* _Exercise description_:
Starting at the top line and ending at the bottom one, repeat the entries exactly and drop every picture.

* _Data for this exercise_:
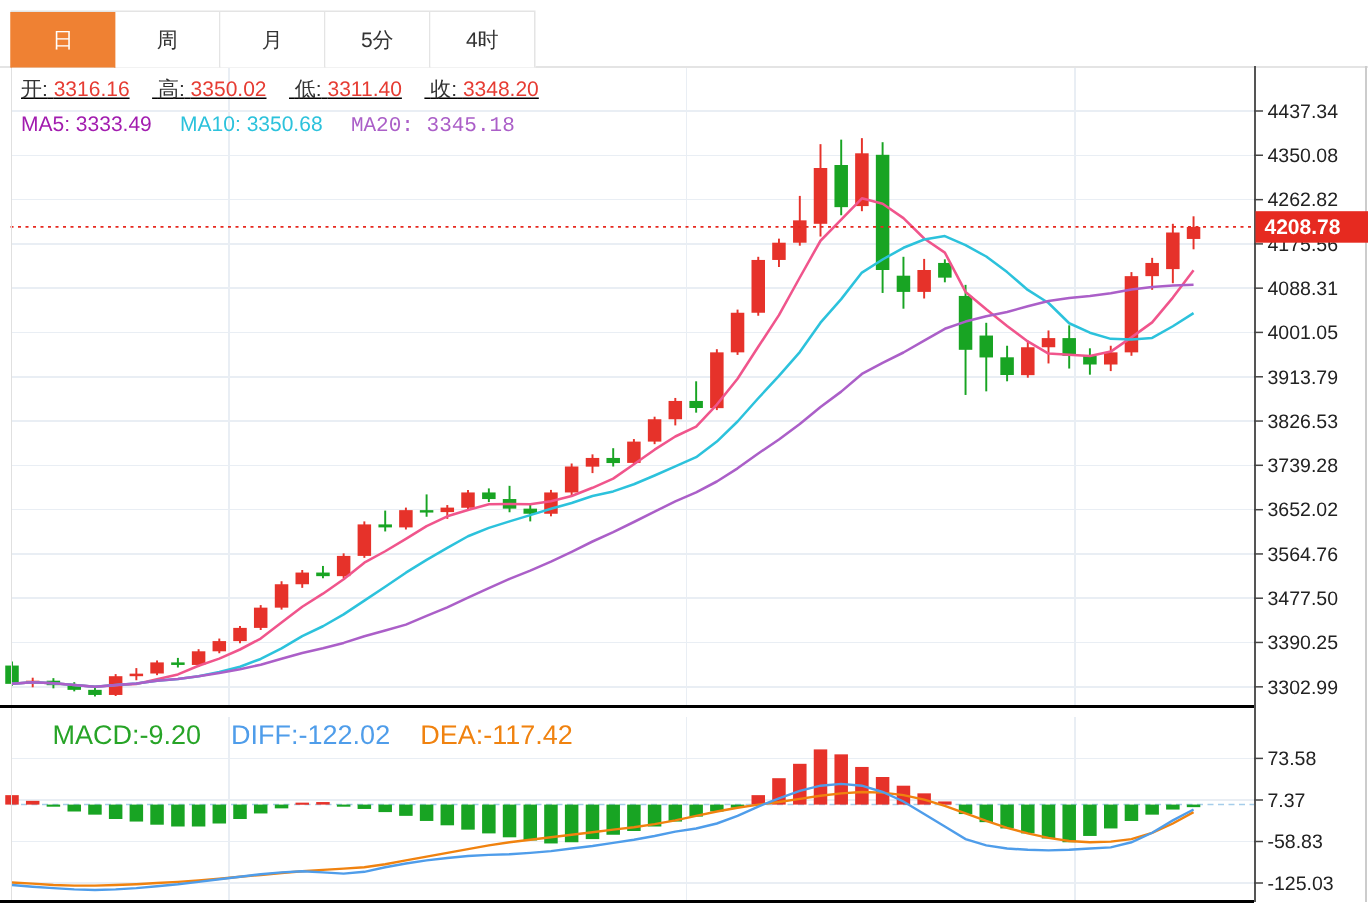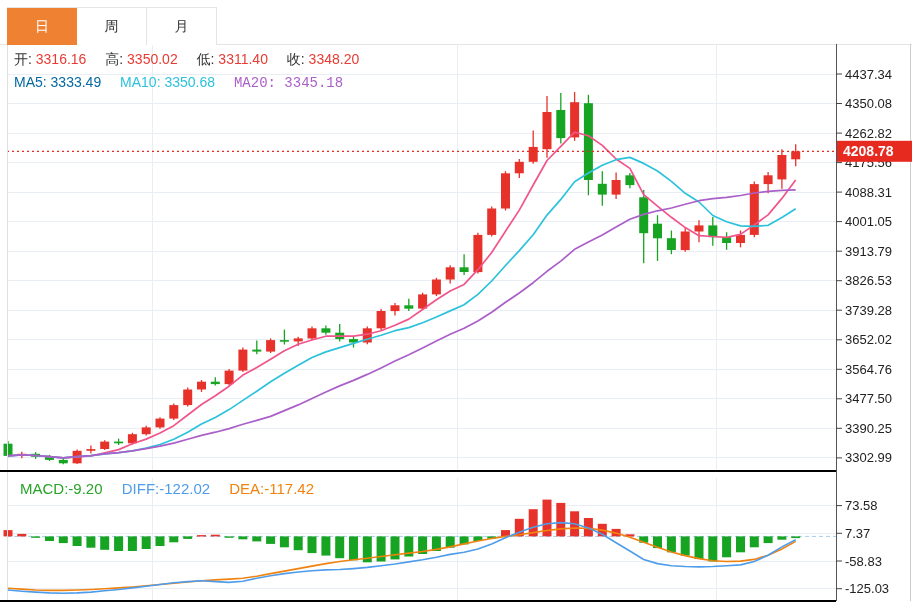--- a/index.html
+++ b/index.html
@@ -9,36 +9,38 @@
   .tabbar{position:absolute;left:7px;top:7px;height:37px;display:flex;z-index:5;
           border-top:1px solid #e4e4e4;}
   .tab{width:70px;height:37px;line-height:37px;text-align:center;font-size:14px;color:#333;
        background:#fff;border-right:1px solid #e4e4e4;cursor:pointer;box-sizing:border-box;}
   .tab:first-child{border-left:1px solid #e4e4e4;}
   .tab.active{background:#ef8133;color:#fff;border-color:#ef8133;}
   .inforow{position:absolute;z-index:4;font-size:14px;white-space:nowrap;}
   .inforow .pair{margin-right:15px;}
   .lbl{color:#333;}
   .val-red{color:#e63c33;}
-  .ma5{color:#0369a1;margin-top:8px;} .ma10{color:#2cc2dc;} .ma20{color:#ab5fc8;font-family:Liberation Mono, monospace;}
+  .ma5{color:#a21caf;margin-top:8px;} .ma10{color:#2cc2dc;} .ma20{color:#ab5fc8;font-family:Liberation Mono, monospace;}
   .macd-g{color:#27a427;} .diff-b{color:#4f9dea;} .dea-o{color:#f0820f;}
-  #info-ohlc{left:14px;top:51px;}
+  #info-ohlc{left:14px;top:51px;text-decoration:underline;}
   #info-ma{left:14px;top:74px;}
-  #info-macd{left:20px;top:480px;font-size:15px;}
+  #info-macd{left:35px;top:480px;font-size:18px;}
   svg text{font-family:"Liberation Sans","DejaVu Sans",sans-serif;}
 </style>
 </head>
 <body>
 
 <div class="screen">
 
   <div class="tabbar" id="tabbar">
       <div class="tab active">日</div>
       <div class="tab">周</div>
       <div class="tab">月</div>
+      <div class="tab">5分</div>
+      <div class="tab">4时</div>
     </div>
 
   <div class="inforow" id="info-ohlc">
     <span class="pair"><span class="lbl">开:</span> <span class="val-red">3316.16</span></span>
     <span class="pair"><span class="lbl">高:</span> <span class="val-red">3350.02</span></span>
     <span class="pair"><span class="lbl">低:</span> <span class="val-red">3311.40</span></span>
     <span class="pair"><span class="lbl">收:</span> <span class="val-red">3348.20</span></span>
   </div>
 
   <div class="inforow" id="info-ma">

* _Answer_:
--- a/index.html
+++ b/index.html
@@ -9,36 +9,38 @@
   .tabbar{position:absolute;left:7px;top:7px;height:37px;display:flex;z-index:5;
           border-top:1px solid #e4e4e4;}
   .tab{width:70px;height:37px;line-height:37px;text-align:center;font-size:14px;color:#333;
        background:#fff;border-right:1px solid #e4e4e4;cursor:pointer;box-sizing:border-box;}
   .tab:first-child{border-left:1px solid #e4e4e4;}
   .tab.active{background:#ef8133;color:#fff;border-color:#ef8133;}
   .inforow{position:absolute;z-index:4;font-size:14px;white-space:nowrap;}
   .inforow .pair{margin-right:15px;}
   .lbl{color:#333;}
   .val-red{color:#e63c33;}
-  .ma5{color:#0369a1;margin-top:8px;} .ma10{color:#2cc2dc;} .ma20{color:#ab5fc8;font-family:Liberation Mono, monospace;}
+  .ma5{color:#a21caf;margin-top:8px;} .ma10{color:#2cc2dc;} .ma20{color:#ab5fc8;font-family:Liberation Mono, monospace;}
   .macd-g{color:#27a427;} .diff-b{color:#4f9dea;} .dea-o{color:#f0820f;}
-  #info-ohlc{left:14px;top:51px;}
+  #info-ohlc{left:14px;top:51px;text-decoration:underline;}
   #info-ma{left:14px;top:74px;}
-  #info-macd{left:20px;top:480px;font-size:15px;}
+  #info-macd{left:35px;top:480px;font-size:18px;}
   svg text{font-family:"Liberation Sans","DejaVu Sans",sans-serif;}
 </style>
 </head>
 <body>
 
 <div class="screen">
 
   <div class="tabbar" id="tabbar">
       <div class="tab active">日</div>
       <div class="tab">周</div>
       <div class="tab">月</div>
+      <div class="tab">5分</div>
+      <div class="tab">4时</div>
     </div>
 
   <div class="inforow" id="info-ohlc">
     <span class="pair"><span class="lbl">开:</span> <span class="val-red">3316.16</span></span>
     <span class="pair"><span class="lbl">高:</span> <span class="val-red">3350.02</span></span>
     <span class="pair"><span class="lbl">低:</span> <span class="val-red">3311.40</span></span>
     <span class="pair"><span class="lbl">收:</span> <span class="val-red">3348.20</span></span>
   </div>
 
   <div class="inforow" id="info-ma">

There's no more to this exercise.